After more than eighteen litigation, the highest economic court, the Commercial and Industrial Court of Appeal (CBb) in The Hague, will rule in the Kootwijkerbroek case. Farmers and their supporters will hear the verdict until January 7th.
written by Ruben van der Scheer
"All sorts of memories come back." In his last word, cattleman Gert-Jan Dokter tells the judges. "The first rumors were that the samples were taken. That there was a positive test. That the company had to clean up. But in Kootwijkerbroek, no animals got sick."
It's quiet in the courtroom when the doctor utters his last words. It is the last session of the trial that began in 2001. In March of the same year, an infectious foot-and-mouth disease virus erupted in the Netherlands. The virus was not said to be dangerous to humans, but due to export regulations, sick and vaccinated animals had to be killed.
Positive and negative results
At Kootwijkerbroek, there was a positive result for a company. Businesses in the radius around it are vaccinated. About sixty thousand animals were killed. The village resisted and unrest ensued. The tests are believed to be incorrect. It was the beginning of a legal battle that continued to this day.

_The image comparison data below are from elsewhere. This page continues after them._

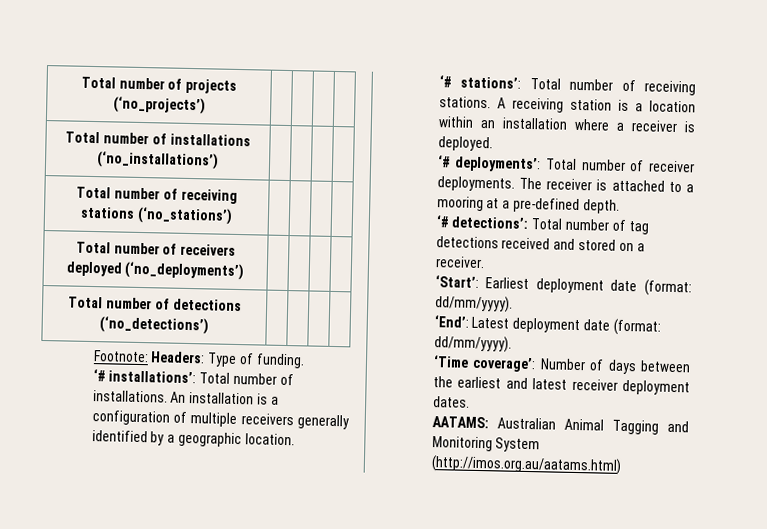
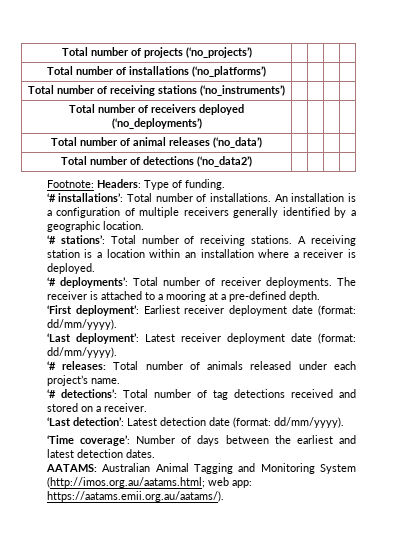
- Total number of installations (‘no_installations’) | | | |
+ Total number of installations (‘no_platforms’) | | | |
- Total number of receiving stations (‘no_stations’) | | | |
+ Total number of receiving stations (‘no_instruments’) | | | |
+ Total number of animal releases (‘no_data’) | | | |
- Total number of detections (‘no_detections’) | | | |
+ Total number of detections (‘no_data2’) | | | |
+ ‘First deployment’: Earliest receiver deployment date (format: dd/mm/yyyy).
+ ‘Last deployment’: Latest receiver deployment date (format: dd/mm/yyyy).
+ ‘# releases: Total number of animals released under each project’s name.
- ‘Start’: Earliest deployment date (format: dd/mm/yyyy).
- ‘End’: Latest deployment date (format: dd/mm/yyyy).
+ ‘Last detection’: Latest detection date (format: dd/mm/yyyy).
- ‘Time coverage’: Number of days between the earliest and latest receiver deployment dates.
+ ‘Time coverage’: Number of days between the earliest and latest detection dates.
- AATAMS: Australian Animal Tagging and Monitoring System (http://imos.org.au/aatams.html)
+ AATAMS: Australian Animal Tagging and Monitoring System (http://imos.org.au/aatams.html; web app: https://aatams.emii.org.au/aatams/).

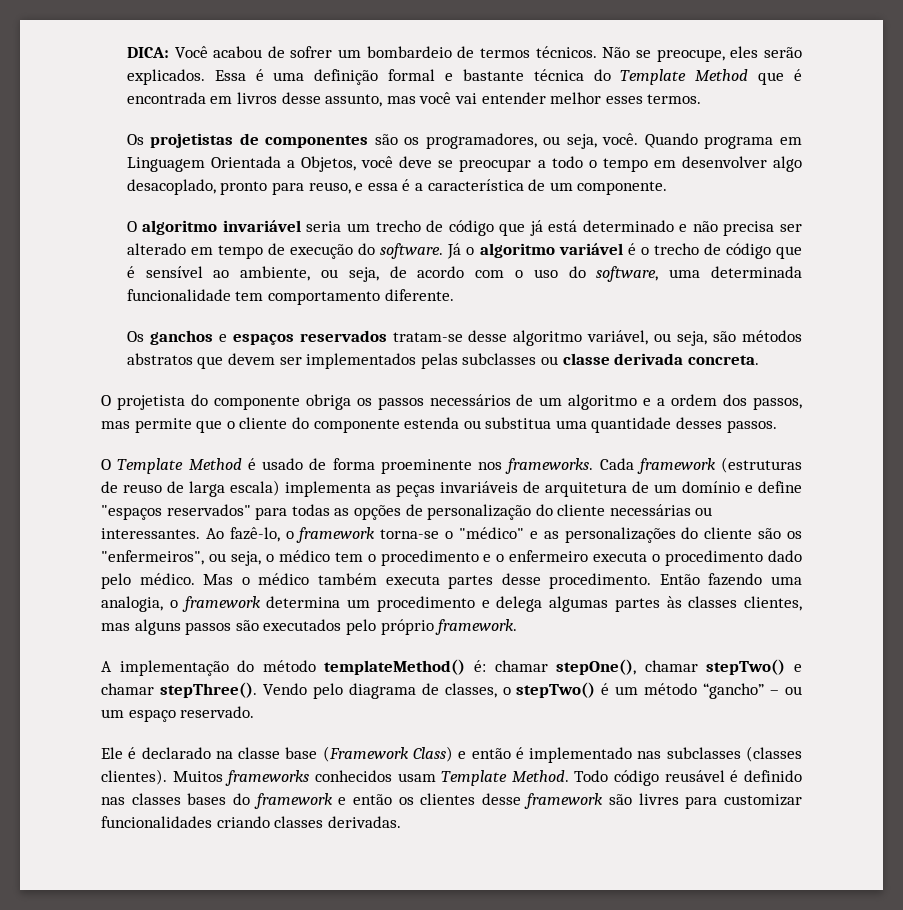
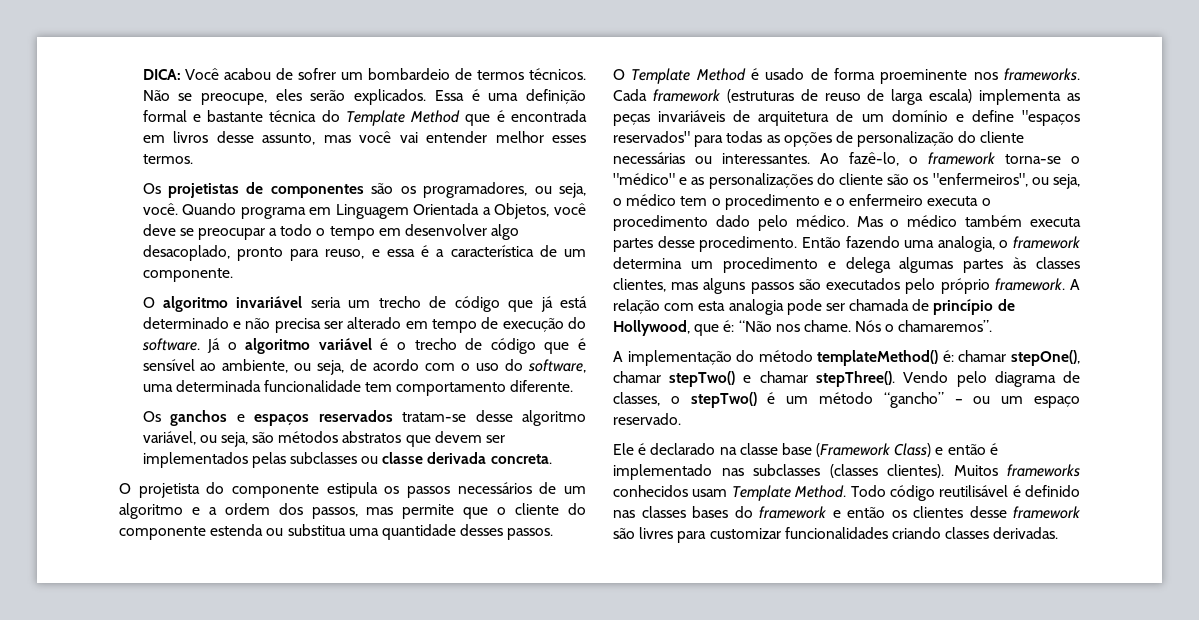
- O projetista do componente obriga os passos necessários de um algoritmo e a ordem dos passos, mas permite que o cliente do componente estenda ou substitua uma quantidade desses passos.
+ O projetista do componente estipula os passos necessários de um algoritmo e a ordem dos passos, mas permite que o cliente do componente estenda ou substitua uma quantidade desses passos.
+ A relação com esta analogia pode ser chamada de princípio de Hollywood, que é: “Não nos chame. Nós o chamaremos”.
- Todo código reusável é definido nas classes bases do framework e então os clientes desse framework são livres para customizar funcionalidades criando classes derivadas.
+ Todo código reutilisável é definido nas classes bases do framework e então os clientes desse framework são livres para customizar funcionalidades criando classes derivadas.

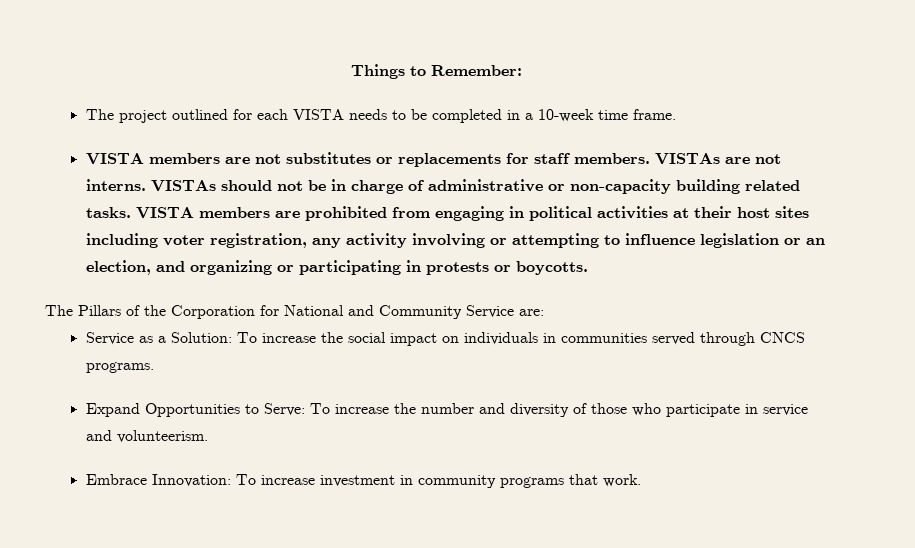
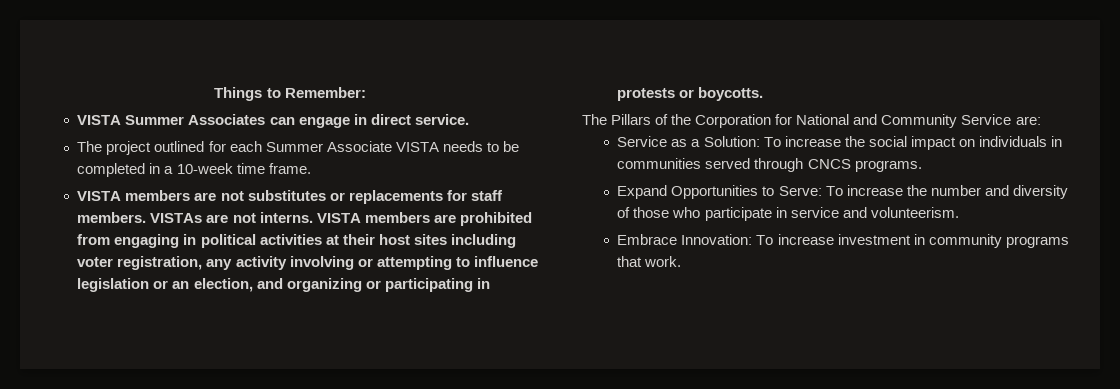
+ VISTA Summer Associates can engage in direct service.
- The project outlined for each VISTA needs to be completed in a 10-week time frame.
+ The project outlined for each Summer Associate VISTA needs to be completed in a 10-week time frame.
- VISTAs should not be in charge of administrative or non-capacity building related tasks.

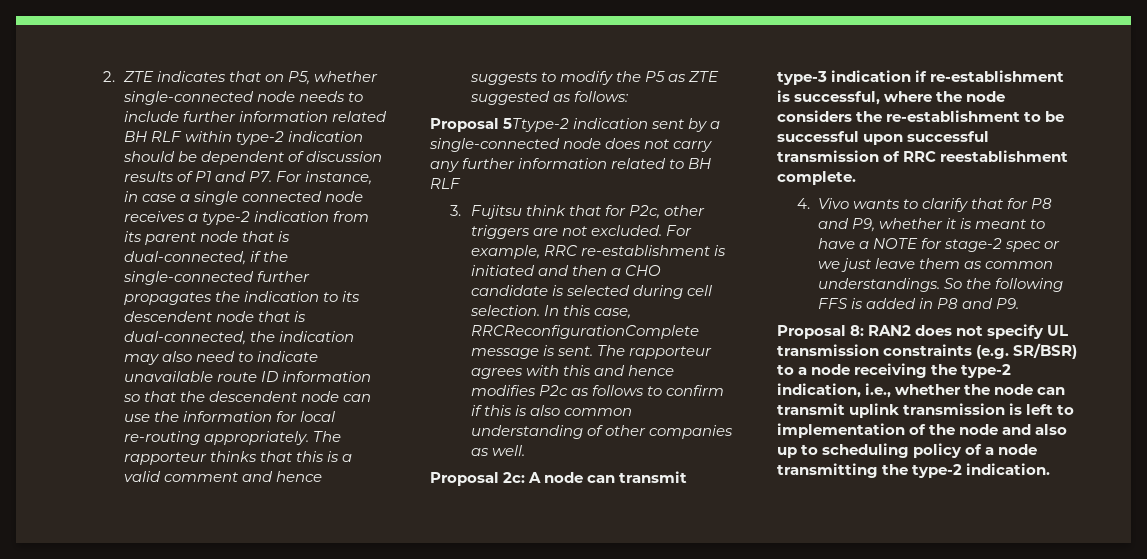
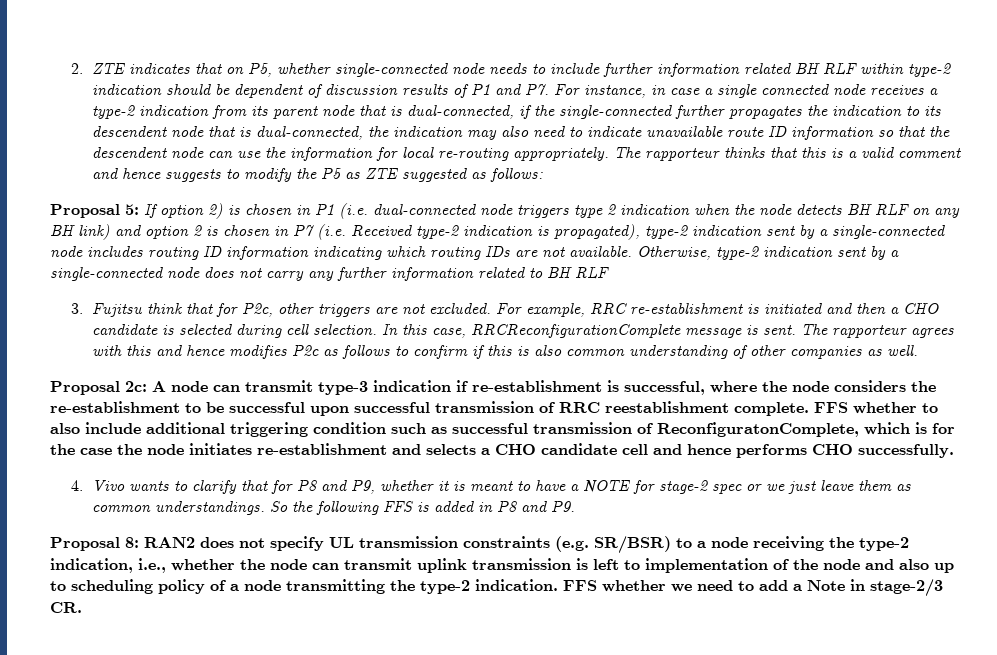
- Proposal 5Ttype-2 indication sent by a single-connected node does not carry any further information related to BH RLF
+ Proposal 5: If option 2) is chosen in P1 (i.e. dual-connected node triggers type 2 indication when the node detects BH RLF on any BH link) and option 2 is chosen in P7 (i.e. Received type-2 indication is propagated), type-2 indication sent by a single-connected node includes routing ID information indicating which routing IDs are not available. Otherwise, type-2 indication sent by a single-connected node does not carry any further information related to BH RLF
+ FFS whether to also include additional triggering condition such as successful transmission of ReconfiguratonComplete, which is for the case the node initiates re-establishment and selects a CHO candidate cell and hence performs CHO successfully.
+ FFS whether we need to add a Note in stage-2/3 CR.

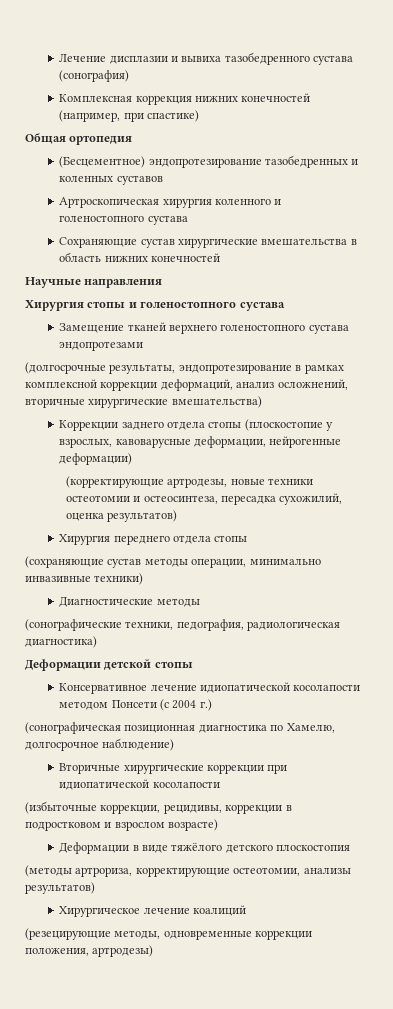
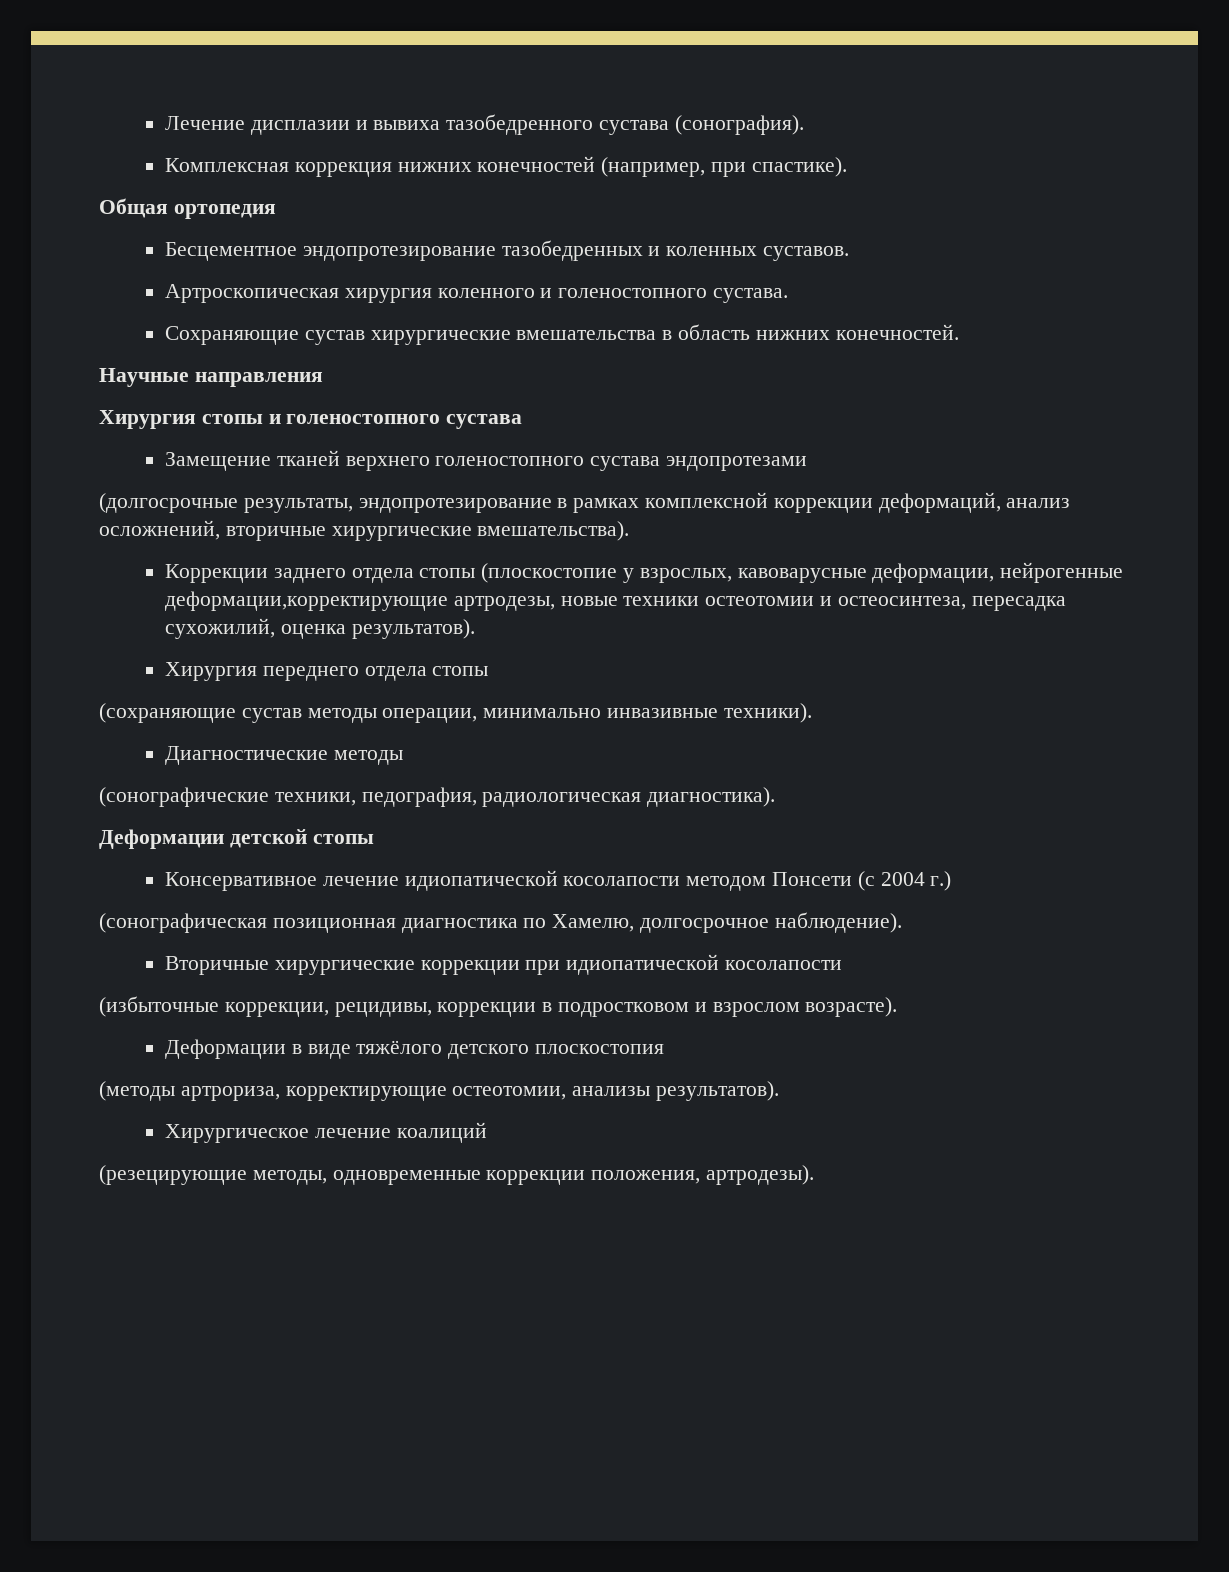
- Лечение дисплазии и вывиха тазобедренного сустава (сонография)
+ Лечение дисплазии и вывиха тазобедренного сустава (сонография).
- Комплексная коррекция нижних конечностей (например, при спастике)
+ Комплексная коррекция нижних конечностей (например, при спастике).
- (Бесцементное) эндопротезирование тазобедренных и коленных суставов
+ Бесцементное эндопротезирование тазобедренных и коленных суставов.
- Артроскопическая хирургия коленного и голеностопного сустава
+ Артроскопическая хирургия коленного и голеностопного сустава.
- Сохраняющие сустав хирургические вмешательства в область нижних конечностей
+ Сохраняющие сустав хирургические вмешательства в область нижних конечностей.
- (долгосрочные результаты, эндопротезирование в рамках комплексной коррекции деформаций, анализ осложнений, вторичные хирургические вмешательства)
+ (долгосрочные результаты, эндопротезирование в рамках комплексной коррекции деформаций, анализ осложнений, вторичные хирургические вмешательства).
- Коррекции заднего отдела стопы (плоскостопие у взрослых, кавоварусные деформации, нейрогенные деформации)
- (корректирующие артродезы, новые техники остеотомии и остеосинтеза, пересадка сухожилий, оценка результатов)
+ Коррекции заднего отдела стопы (плоскостопие у взрослых, кавоварусные деформации, нейрогенные деформации,корректирующие артродезы, новые техники остеотомии и остеосинтеза, пересадка сухожилий, оценка результатов).
- (сохраняющие сустав методы операции, минимально инвазивные техники)
+ (сохраняющие сустав методы операции, минимально инвазивные техники).
- (сонографические техники, педография, радиологическая диагностика)
+ (сонографические техники, педография, радиологическая диагностика).
- (сонографическая позиционная диагностика по Хамелю, долгосрочное наблюдение)
+ (сонографическая позиционная диагностика по Хамелю, долгосрочное наблюдение).
- (избыточные коррекции, рецидивы, коррекции в подростковом и взрослом возрасте)
+ (избыточные коррекции, рецидивы, коррекции в подростковом и взрослом возрасте).
- (методы артрориза, корректирующие остеотомии, анализы результатов)
+ (методы артрориза, корректирующие остеотомии, анализы результатов).
- (резецирующие методы, одновременные коррекции положения, артродезы)
+ (резецирующие методы, одновременные коррекции положения, артродезы).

Although the session only lasts for a few hours, tests and any comments that may be made about it are again taken into account. Farmers' lawyers continue to point out whether the defects and tests used were not in accordance with the rules.
The ministry that made the decision defends the decision to intervene even today. He states that there is sufficient evidence that the result was positive. "It was explained why that decision had to be made." Attorney Batting responds at the end of the session. "All the positive results that have been received and that have led to action had to be taken into account."
Three experts examined the file. They concluded that it was no longer possible to determine whether FMD was in Kootwijkerbroek. "It cannot be said with certainty that the FMD virus was present on the farm," says virologist Ab Osterhaus, one of three experts. "But with a positive result, the consequences for the country can be enormous. Therefore, this cut-off was probably inevitable," says Osterhaus.
The final word is now on the judge who, after more than eighteen years, has to make a final judgment in the Kootwijkerbroek file.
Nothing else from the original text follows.